An outlet is a way to connect your code to an object you added to a view in your storyboard that you’ve decided will become part of your user interface at runtime. The connections between your code and its outlets are automatically reestablished every time the object referenced by the outlet is loaded.

The object containing an outlet is usually a custom controller object such as the view controller generated for you by the template. In the class declaration of that custom controller, you declare an outlet as a property with the type qualifier of IBOutlet.

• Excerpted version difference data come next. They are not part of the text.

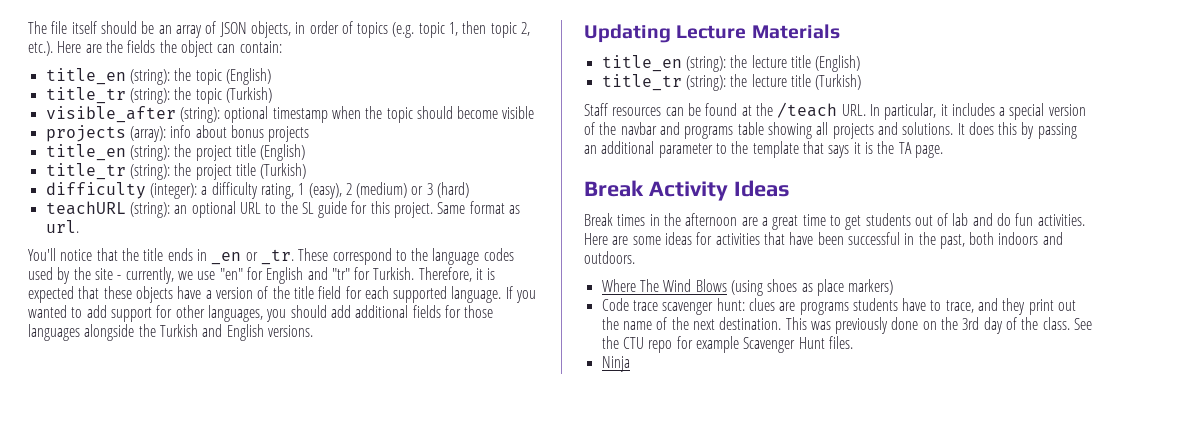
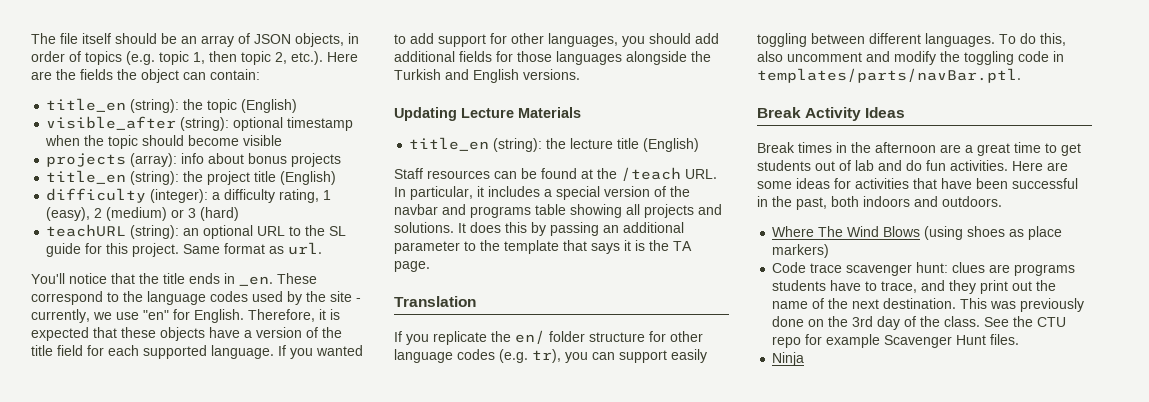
[45,87,272,104] // title_tr (string): the topic (Turkish) -> (298, 106) none
[45,163,307,180] // title_tr (string): the project title (Turkish) -> (337, 178) none
[211,249,294,265] _en or _tr. -> [239,276,273,286] _en.
[266,267,415,284] English and "tr" for Turkish. -> [194,309,244,323] English.
[601,74,862,91] // title_tr (string): the lecture title (Turkish) -> (700, 145) none
(943, 151) none -> [394,296,476,307] [394,330,703,345] [394,349,707,363] [757,33,1066,47] [757,51,1064,65] [757,68,1021,83] // Translation // If you replicate the en/ folder structure for other language codes (e.g. tr), you can support easily toggling between different languages. To do this, also uncomment and modify the toggling code in templates/parts/navBar.ptl.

Listing 9-2 shows you what the TestDriveController class declaration will look like after you’re done mucking about with it at the end of this chapter.

Listing 9-2: Outlets (And Actions) Declared

#import <UIKit/UIKit.h>

@interface TestDriveController : UIViewController

@property (weak, nonatomic) IBOutlet UIImageView *car;

@property (weak, nonatomic)

IBOutlet UIButton *testDriveButton;

- (IBAction)testDrive:(id)sender;

@end

An outlet is a property that points to another object, enabling an object in an application to communicate with another object at runtime. Using an outlet, you have a reference to an object defined in the storyboard (or a nib file) that is then loaded from that storyboard file at runtime. You can make outlet connections between any objects that you add to your storyboard in Interface Builder.

For example, in Figure 9-2, you use an outlet to get the text the user typed in the Find text ...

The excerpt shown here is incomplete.